Melville cinéaste résistant
Jean-Pierre Melville, né Grumbach, s’est engagé dans la Résistance sur le sol français. Il parvient à rejoindre Londres en 1943 où il adopte définitivement le pseudonyme de Melville en hommage à l’auteur de Moby Dick. La même année, le romancier et journaliste Joseph Kessel, résistant lui-même, publie (à Alger) L’Armée des ombres, une plongée dans le quotidien de ces hommes et femmes en lutte contre l’occupant nazi. Les problèmes de ravitaillement, de planque, le nécessaire secret, tout est vrai. Kessel a seulement changé les lieux et les noms afin de ne « griller » aucun réseau. A noter, la séquence londonienne du film n’est pas dans le roman et s’inspire directement des souvenirs de Melville. L’exergue du film emprunté à Georges Courteline en dit long : « Mauvais souvenirs ! Soyez les bienvenus vous êtes ma jeunesse lointaine. »

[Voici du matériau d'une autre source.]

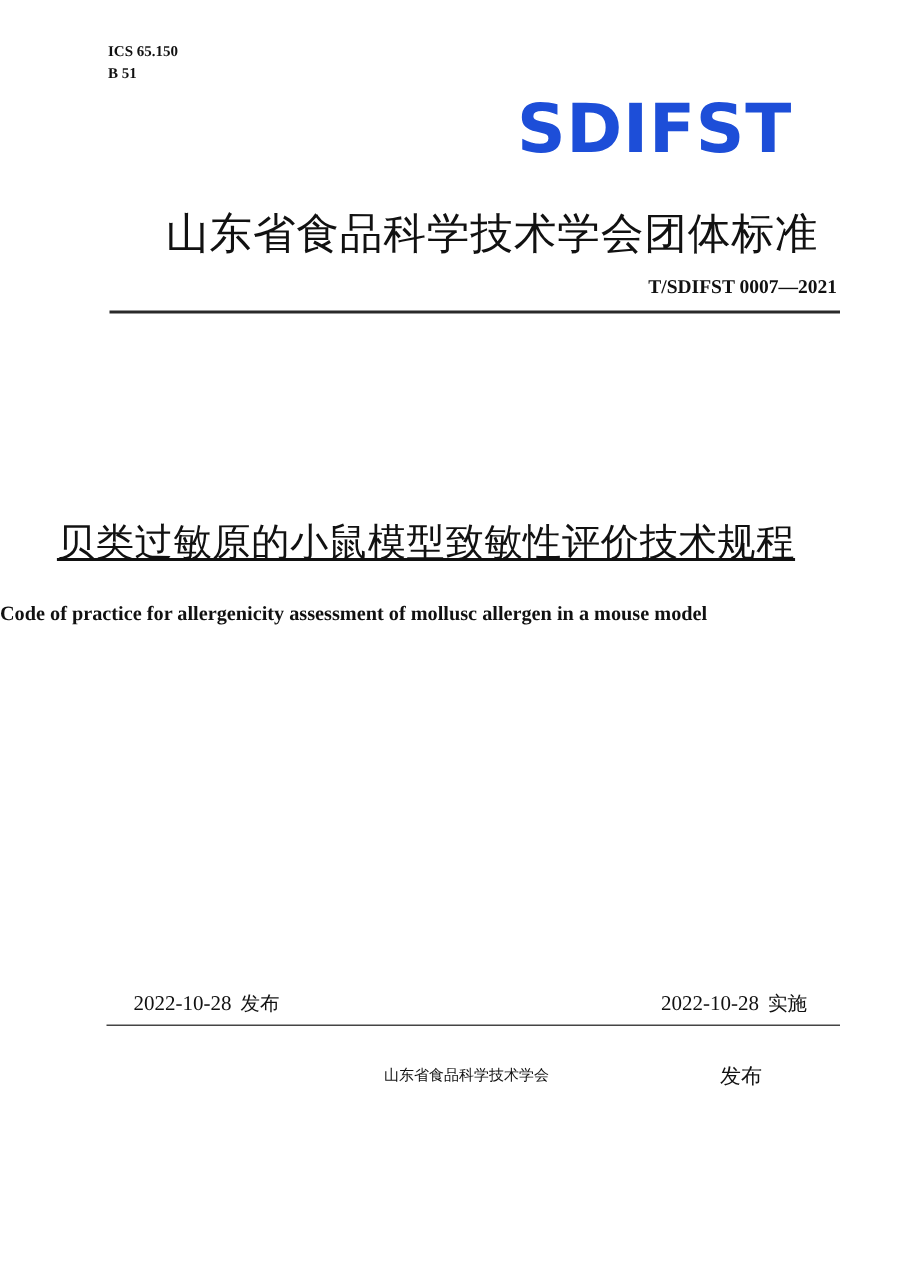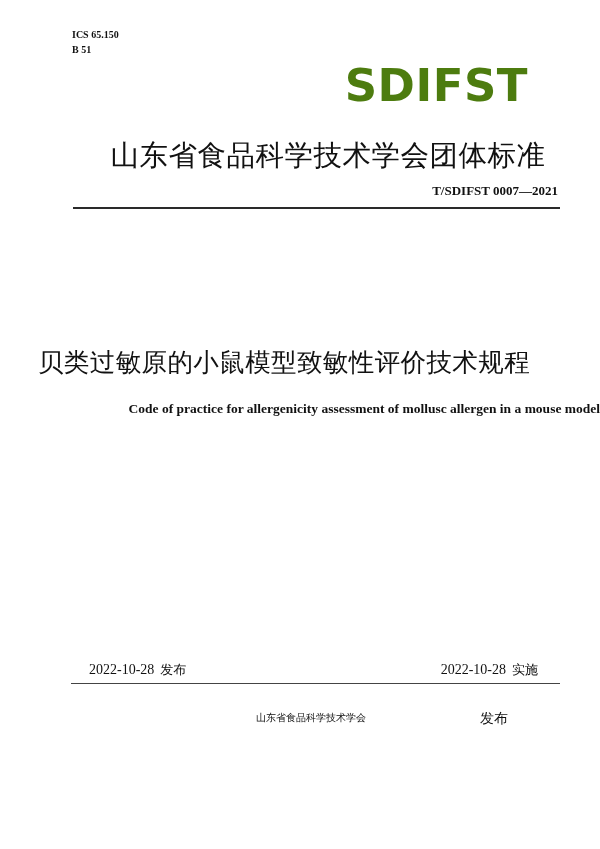--- a/index.html
+++ b/index.html
@@ -31,21 +31,21 @@
       left: 72px; top: 44px;
       font-size: 10px; line-height: 12px; text-align: right;
     }
     #brand {
       right: 72px; top: 58px;
       font-family: "DejaVu Sans", "Liberation Sans", sans-serif;
       font-weight: bold;
       font-size: 45px;
       line-height: 56px;
       letter-spacing: 0.5px;
-      color: #4d7c0f;
+      color: #1d4ed8;
     }
     #org-standard {
       left: 0; width: 600px; top: 136px;
       text-align: center;
       font-size: 28.5px;
       line-height: 40px;
       font-weight: normal;
       letter-spacing: 0.5px;
     }
     #std-code {
@@ -55,24 +55,25 @@
     #rule-top {
       left: 73px; width: 487px; top: 207px;
       height: 2px; background: #2a2a2a;
     }
     #title-cn {
       left: 0; width: 512px; top: 344px;
       text-align: center;
       font-size: 25.5px;
       line-height: 36px;
       letter-spacing: 0.4px;
+      text-decoration: underline;
     }
     #title-en {
       left: 0; width: 600px; top: 400px;
-      text-align: right;
+      text-align: left;
       font-size: 13.5px;
       line-height: 18px;
     }
     .date-line {
       font-family: "Liberation Serif", "DejaVu Serif", serif;
       font-size: 14px;
       line-height: 18px;
     }
     .date-line .cn {
       font-family: "DejaVu Sans", "Liberation Sans", sans-serif;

Un projet porté pendant 25 ans
Dès la fin de la guerre, heureux d’avoir échappé à la mort, notamment lors de la bataille de Monte Cassino en 1944, Jean-Pierre Melville se promet de réaliser son rêve : devenir réalisateur. Mais L’Armée des ombres est un « trop gros morceau ». Il se lance alors, avec très peu de moyens, dans l’adaptation du Silence de la mer de Vercors, une nouvelle publiée clandestinement sur la présence d’un occupant allemand dans une maison. Melville l’a sûrement lue à Londres. Il traitera de nouveau de l’Occupation dans Léon Morin, prêtre dans lequel une jeune veuve développe une complicité troublante avec le curé du village. Mais son projet d’évoquer la Résistance, qu’il a connue, est toujours en suspens. Ce n’est qu’après avoir signé une série de polars mythologiques (Le doulos, L’aîné des Ferchaux, Le Deuxième souffle, Le Samouraï) qu’il verra enfin l’opportunité de le concrétiser. Et cela grâce au producteur Robert Dorfmann.
Un incendie à l’origine du film
C’est véritablement l’incendie de ses studios, rue Jenner, dans le 13ème arrondissement de Paris, qui conduit Jean-Pierre Melville à envisager sa carrière autrement. En froid avec les frères Hakim, producteurs du Samouraï, il cherche un autre abri et un autre producteur. Ce sera Robert Dorfmann, l’homme de Jeux Interdits et de La Grande Vadrouille. Le roi du box-office envoie son fils, Jacques, qu’il souhaite prendre comme producteur associé, au rendez-vous avec Melville. Là, le cinéaste joue son va-tout : « On ne va pas faire un film ensemble, mais deux, car aucun réalisateur ne rate deux films de suite. » Le producteur va lui confier un budget très confortable. A lui seul, le plan d’ouverture où les Allemands défilent sur les Champs-Elysées a coûté 25 millions de francs. Pour y parvenir, il avait obtenu une autorisation exceptionnelle, car à l’époque il était inenvisageable de mettre des Allemands en uniforme sur les Champs, même pour un tournage…
Lino Ventura est Gerbier
Jean-Pierre Melville ne peut imaginer personne d’autre que Lino Ventura, avec lequel il vient de tourner Le Deuxième souffle, dans le rôle de Gerbier, inspiré de Jean Pierre-Bloch et de Paul Rivière, assistant du Général de Gaulle. Ventura interprète un résistant emprisonné dans un camp d’internement, qui parvient à s’évader lors d’un transfert au siège de la Gestapo. Il lui faut sauver des compagnons, se méfier des traîtres, sentir ceux qui peuvent craquer. Le silence est son arme la plus redoutable. Visage figé, mâchoire serrée, Lino Ventura est bouleversant et l’on perçoit sans cesse les dilemmes intérieurs qui le rongent. D’autant plus que le tournage a été très tendu entre le comédien et le réalisateur autoritaire qui ne s’adressaient pas la parole directement sur le plateau.
De la couleur
Pour trancher avec les récits romanesques sur la guerre, Jean-Pierre Melville envisage un traitement particulier de la couleur dans le film. Ce n’est que le deuxième film qu’il tourne en couleur. Il fait appel au directeur de la photographie Pierre Lhomme, récemment disparu, qui a collaboré avec Jean-Paul Rappeneau et Philippe de Broca. C’est la première fois que les deux hommes travaillent ensemble. Pierre Lhomme racontait que le tournage avait été « un apprentissage et une mise à l’épreuve quotidienne. » Mais l’exigence du cinéaste a donné au film ce dégradé inouï de gris qui enferme les protagonistes dans une longue épreuve.